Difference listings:
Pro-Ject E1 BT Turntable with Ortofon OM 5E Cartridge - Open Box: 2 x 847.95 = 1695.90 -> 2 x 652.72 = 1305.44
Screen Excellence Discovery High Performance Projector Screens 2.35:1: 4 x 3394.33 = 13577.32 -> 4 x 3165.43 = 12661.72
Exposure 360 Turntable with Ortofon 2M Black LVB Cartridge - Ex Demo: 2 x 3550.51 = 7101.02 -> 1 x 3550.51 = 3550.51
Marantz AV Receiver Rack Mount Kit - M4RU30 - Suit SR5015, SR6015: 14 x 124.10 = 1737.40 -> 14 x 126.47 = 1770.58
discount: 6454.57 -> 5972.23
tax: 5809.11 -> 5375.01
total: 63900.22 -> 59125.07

...

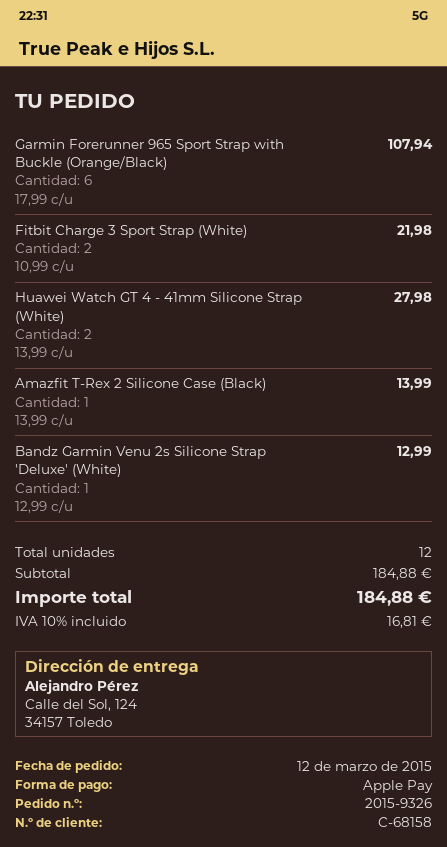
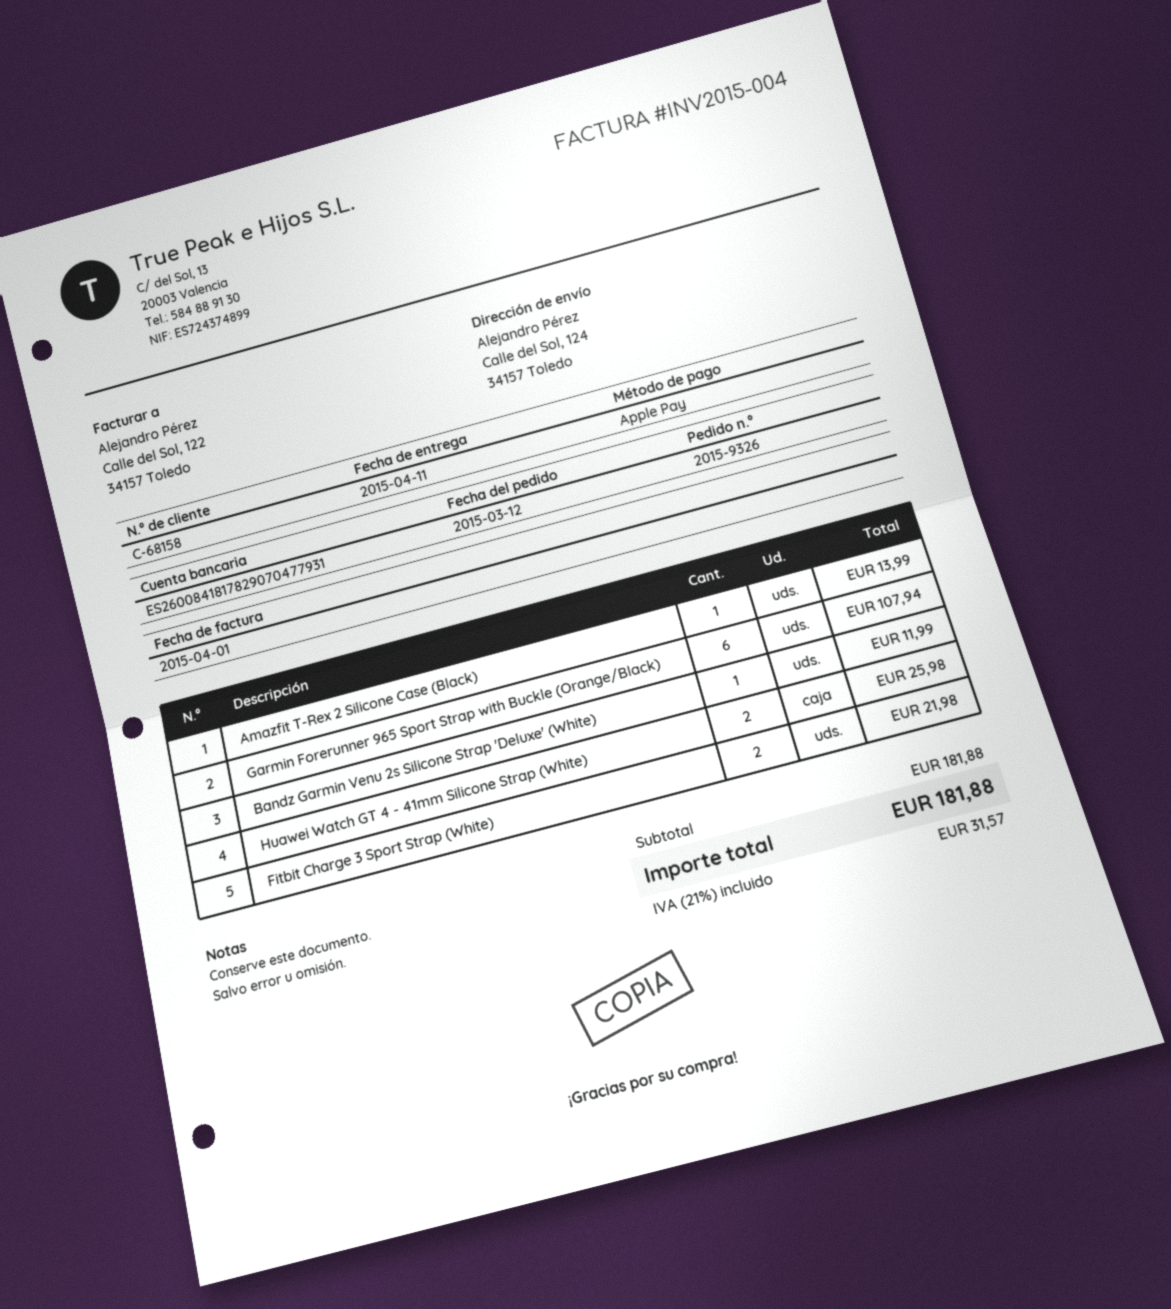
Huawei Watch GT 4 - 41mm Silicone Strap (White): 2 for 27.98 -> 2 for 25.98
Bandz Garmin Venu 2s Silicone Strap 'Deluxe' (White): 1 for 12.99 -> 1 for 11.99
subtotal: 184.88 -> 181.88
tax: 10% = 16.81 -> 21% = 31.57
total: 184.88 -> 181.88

## EXERCISE DETAILS
Only the lines above starting at the line that holds "Exposure 360 Turntable" and ending at the line that holds "total: 63900.22 -> 59125.07" are to be repeated, exactly and in full.

## WRITTEN SOLUTION
Exposure 360 Turntable with Ortofon 2M Black LVB Cartridge - Ex Demo: 2 x 3550.51 = 7101.02 -> 1 x 3550.51 = 3550.51
Marantz AV Receiver Rack Mount Kit - M4RU30 - Suit SR5015, SR6015: 14 x 124.10 = 1737.40 -> 14 x 126.47 = 1770.58
discount: 6454.57 -> 5972.23
tax: 5809.11 -> 5375.01
total: 63900.22 -> 59125.07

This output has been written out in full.